由此可見，葡萄與葡萄酒中存在大量結合態(tài)香氣前體物質，且大部分香氣前體均結合單糖苷，僅使用β-葡萄糖苷酶便可使其釋放，達到提升葡萄酒香氣品質的目的。

6 展望

葡萄酒的風味是衡量葡萄酒品質的一個重要指標，葡萄中的單萜烯類化合物是葡萄酒香氣的重要組成成分，大多數單萜烯類化合物以糖苷結合態(tài)的形式存在，只有經過發(fā)酵過程的酶解作用才能釋放到葡萄酒中。
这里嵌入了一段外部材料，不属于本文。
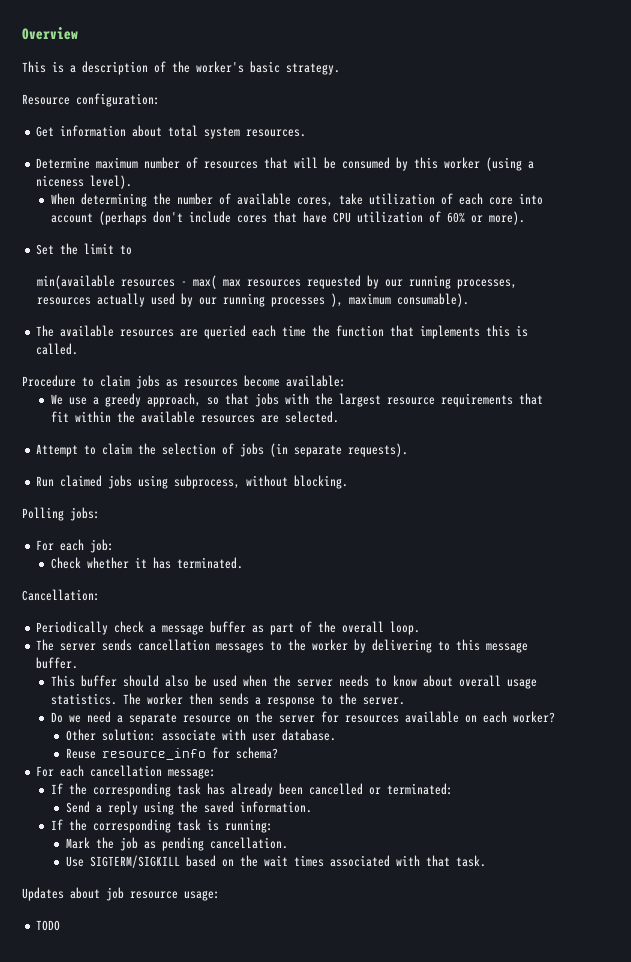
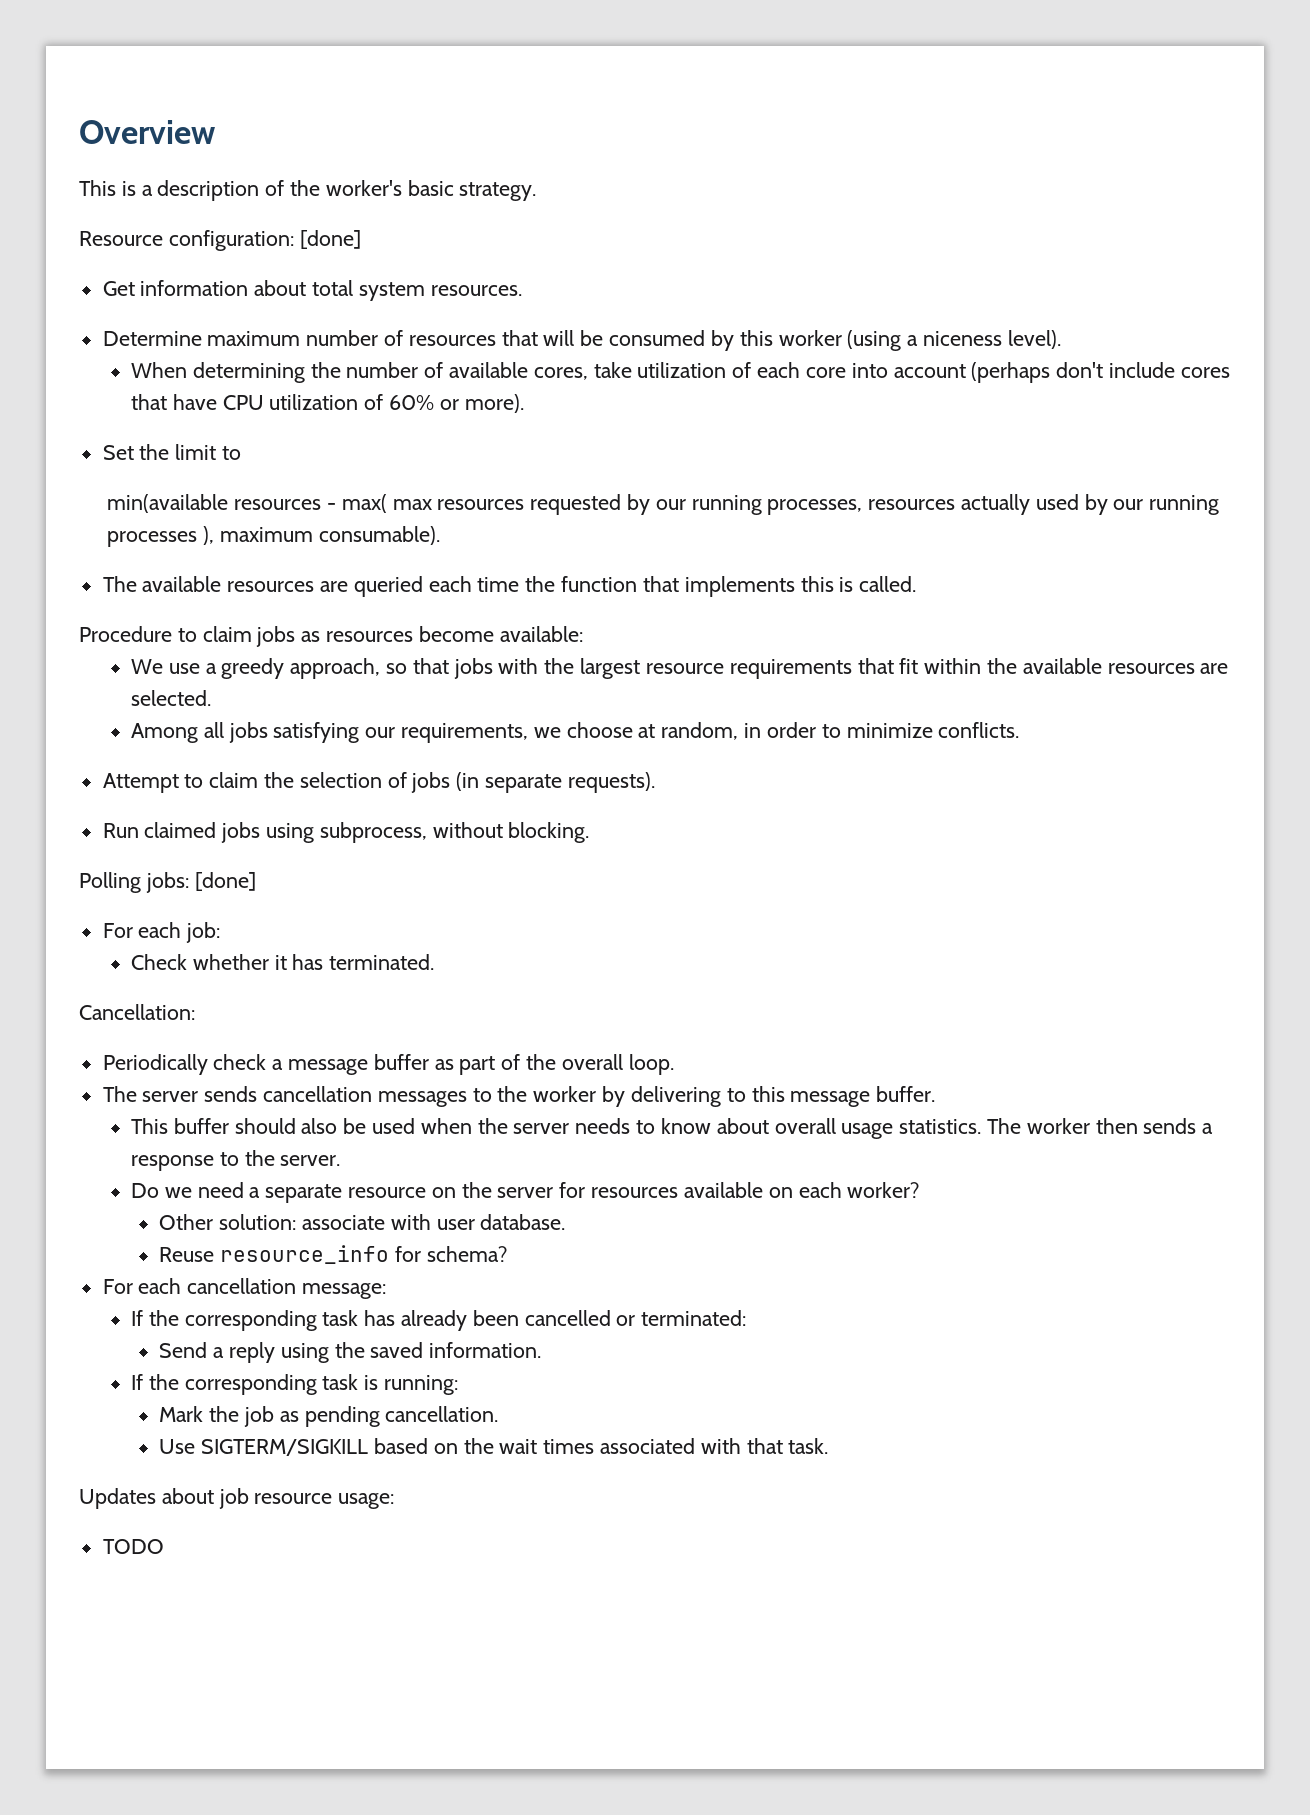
(160, 100) none -> [299,230,361,249] [done]
(340, 417) none -> [131,722,1020,743] // Among all jobs satisfying our requirements, we choose at random, in order to minimize conflicts.
(100, 514) none -> [194,872,256,891] [done]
利用風味酶的作用，增強和改善葡萄酒的風味已成為一種趨勢。近年來，葡萄酒行業(yè)使用的β-葡萄糖苷酶制劑主要源于黑曲霉，雖然能提高葡萄酒的香氣，但同時也增加了外來蛋白質對葡萄酒穩(wěn)定性的潛在威脅。因此，篩選高活性β-葡萄糖苷酶的釀酒酵母，使其在發(fā)酵的同時水解葡萄中的萜烯類物質釋放香氣物質，避免引入外來蛋白，且發(fā)酵條件溫和，具有廣闊的市場應用前景。